Plasm.

The thesis.

Plasm treats the agent integration problem as a language and plan problem, not a transport problem. MCP and HTTP give agents a common way to call tools; Plasm asks what typed domain those calls should compose over. APIs are authored as Capability Graph Schemas (CGS): entities, relations, queries, searches, and declared effects mapped to real HTTP or GraphQL via CML templates. Agents do not memorise OpenAPI field names per vendor — they copy opaque e# / m# / p# / r# symbols from a live teaching table (TSV) and write path-expression programs that the runtime type-checks and lowers to an execution DAG.

Plan before live HTTP. The same program string is reviewed dry-run, then executed live. Agents reach that flow through two execution environments: Streamable HTTP MCP (plasm_context → plasm → plasm_run, server-held session and teaching TSV) and the plasm CLI client (init → search → context → run against a remote HTTP host, with the client-owned symbol table under .plasm/). Both compile the same surface language to the same plan IR; they differ in transport and where session symbols are authoritative.

What it looks like.

issues = e1{p46="open"}.page_size(50)
labels = issues.r3
report = labels[p50] <<RPT
{% for r in rows %}{{ r.p50 }}
{% endfor %}
RPT
sent = e1.m13(p91=report.content)
issues, sent

Symbols are session-local: e1 might mean GitHub Issue in one federated session and Linear Issue as e2 when both catalogs are seeded. The grammar rules are stable; the vocabulary is catalog-parameterised (like SQL over a schema). Canonical surface spec: Plasm language definition.

Distinctive moves.

• Teaching TSV, not raw schema. Context exposure emits valid expression exemplars plus a compact symbol map. Symbol tuning renames wire tokens to short opaque IDs to save context — notation on the same grammar, not a second language tier.
• Incremental teaching waves. Federated sessions append entities and capabilities monotonically; e#/m#/p#/r# stay append-only within a logical session.
• Dry-run gate. Open context (plasm_context or plasm context), plan with plasm, execute with plasm_run / plasm run after review; run snapshots may attach for audit.
• Capability-scoped row validation. Postfix transforms such as .group_by validate against the upstream capability’s projected fields (explicit provides: in CGS), not the full entity — so search-then-aggregate stays honest when search returns a subset of fields.
• Deterministic semantic correction. Parse failures on predicate fields can rewrite to canonical wire names when the catalog lexicon has a unique match; ambiguous cases return structured recovery hints instead of silent nulls.

Maturity.

Open-source workspace PlasmTools/plasm-core, Rust compiler/runtime, v0.1.x releases. Conformance is an executable plasm_language_matrix e2e suite (parse → DAG → dry → live Hermit) against dedicated fixtures — not production API catalogs. Dozens of packaged API catalogs (GitHub, Linear, Notion, …) ship as CGS + mappings. The Additional Use Grant under Business Source License 1.1 permits personal and internal-infrastructure use but excludes competing execution-as-a-service products; the four-year Change Date converts the licence to Apache-2.0 on 2030-04-24. A Lean-oriented formal sketch exists in the language definition; it is not a complete verification story — camp fit is orchestration with syntactic secondary (symbol tuning), not SMT/refinement typing.

Agent tooling.

Plasm ships two agent execution environments for the same language:

• MCP (in-process with the host). plasm_context opens or extends a logical session and returns teaching TSV; plasm dry-runs; plasm_run executes live. The MCP host holds session state and the append-only symbol map.
• plasm CLI (remote HTTP terminal). plasm init configures a server profile; plasm search discovers catalogs; plasm context builds a client-local teaching table (cumulative TSV under .plasm/); plasm run expands programs against that table and POSTs to the server’s execute API. Suited to CI, scripts, and agents that prefer a transport-only boundary.

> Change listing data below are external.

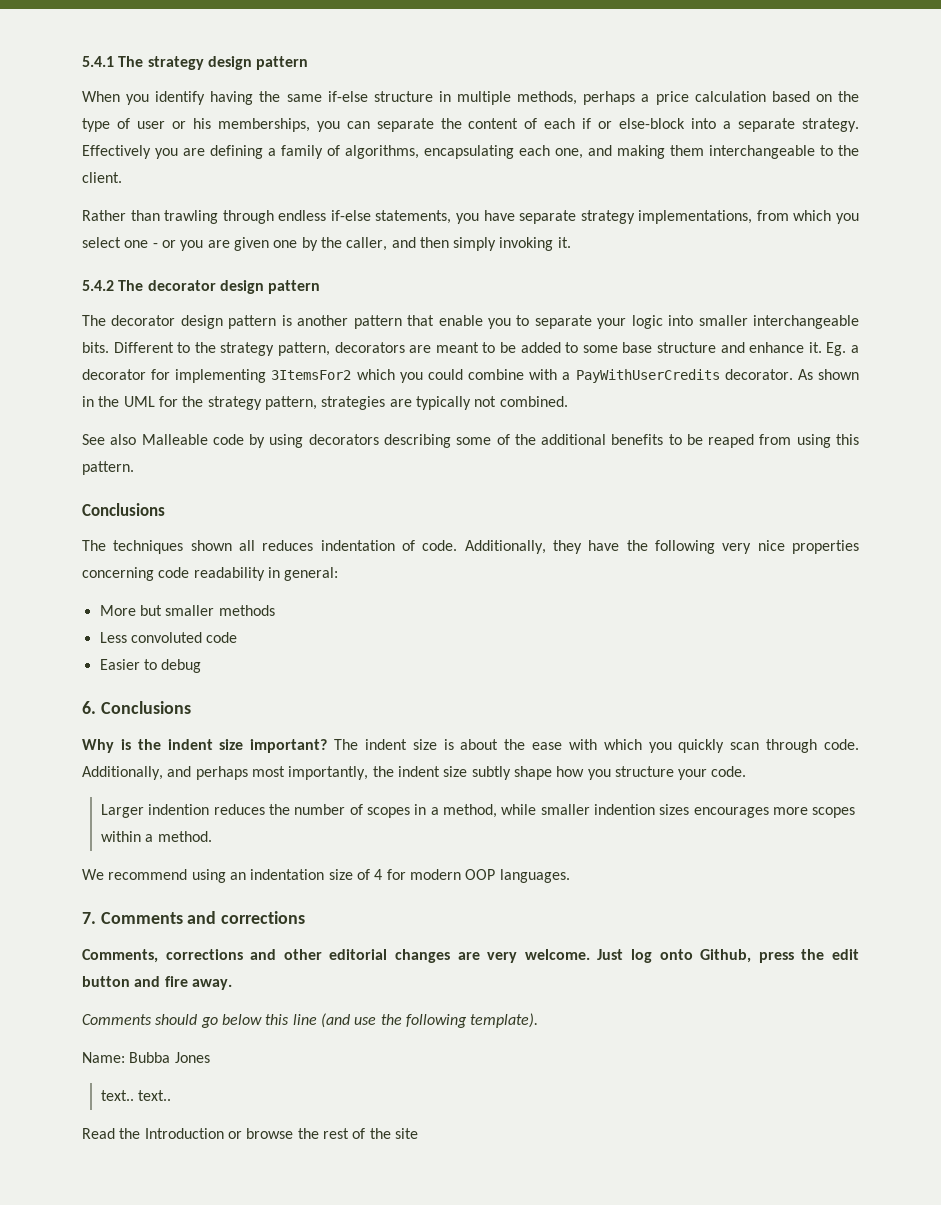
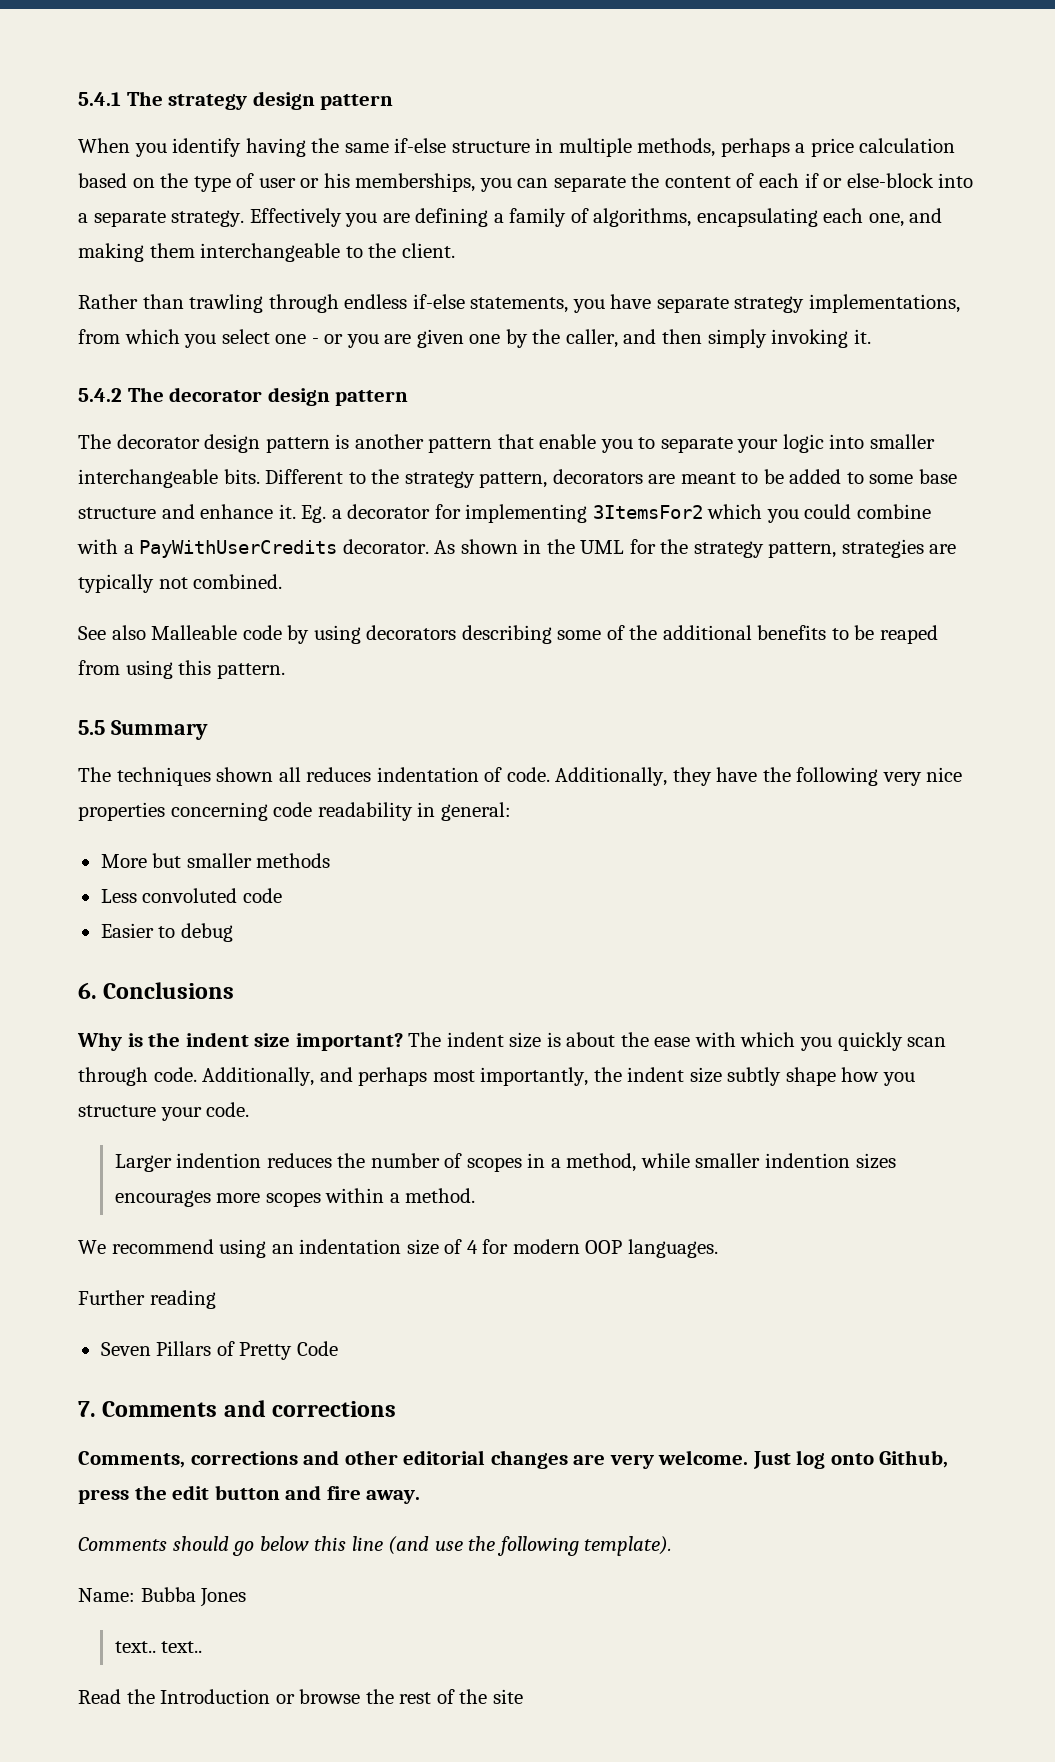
[82,503,165,516] Conclusions -> [78,720,208,740] 5.5 Summary
(570, 876) none -> [78,1290,216,1309] [100,1341,338,1360] // Further reading // Seven Pillars of Pretty Code

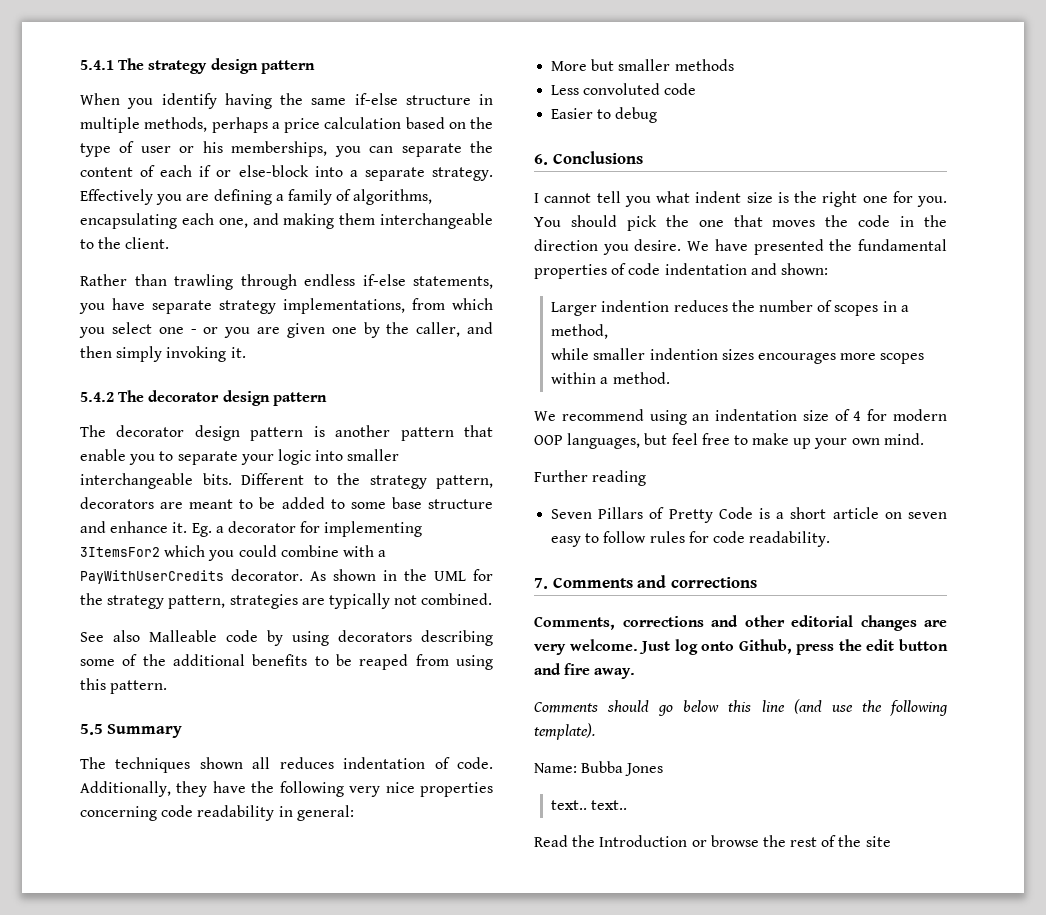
[77,1032,947,1051] [78,1067,915,1086] [78,1102,250,1121] Why is the indent size important? The indent size is about the ease with which you quickly scan through code. Additionally, and perhaps most importantly, the indent size subtly shape how you structure your code. -> [534,191,947,207] [534,215,947,231] [534,239,947,255] [534,263,828,279] I cannot tell you what indent size is the right one for you. You should pick the one that moves the code in the direction you desire. We have presented the fundamental properties of code indentation and shown:
(637, 1162) none -> (609, 331) //
[627,1239,718,1258] languages. -> [567,433,924,449] languages, but feel free to make up your own mind.
(338, 1348) none -> [759,507,947,519] [551,531,831,547] is a short article on seven easy to follow rules for code readability.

Authoring and eval: root AGENTS.md, CLAUDE.md, and the plasm-authoring skill suite for CGS catalogs; plasm-eval for NL conformance against the teaching table. plasm-server / plasm-mcp provide the HTTP + MCP listener; plasm-repl remains a local schema debugger, not the remote agent path.

Design constraints.

• Catalog-parameterised tokens — valid entity and field names change per loaded CGS and exposure wave; agents must read the latest TSV, not cache symbols across unrelated sessions.
• Federated duplicate wire names — github/Issue and linear/Issue require distinct e# symbols in one session; the runtime stamps catalog_entry_id on dispatch, but teaching must never collide opaque IDs.
• Product surface area — CGS authoring, CML mappings, MCP host, and traces are part of the shipped stack; the catalogue entry is the agent-facing program language hosted by that runtime.

Compared to Code Mode-style “write code against one API,” Plasm optimises for multi-catalog row workflows under governance: typed graphs, composable row sets, and reviewable plans rather than an unconstrained sandbox script.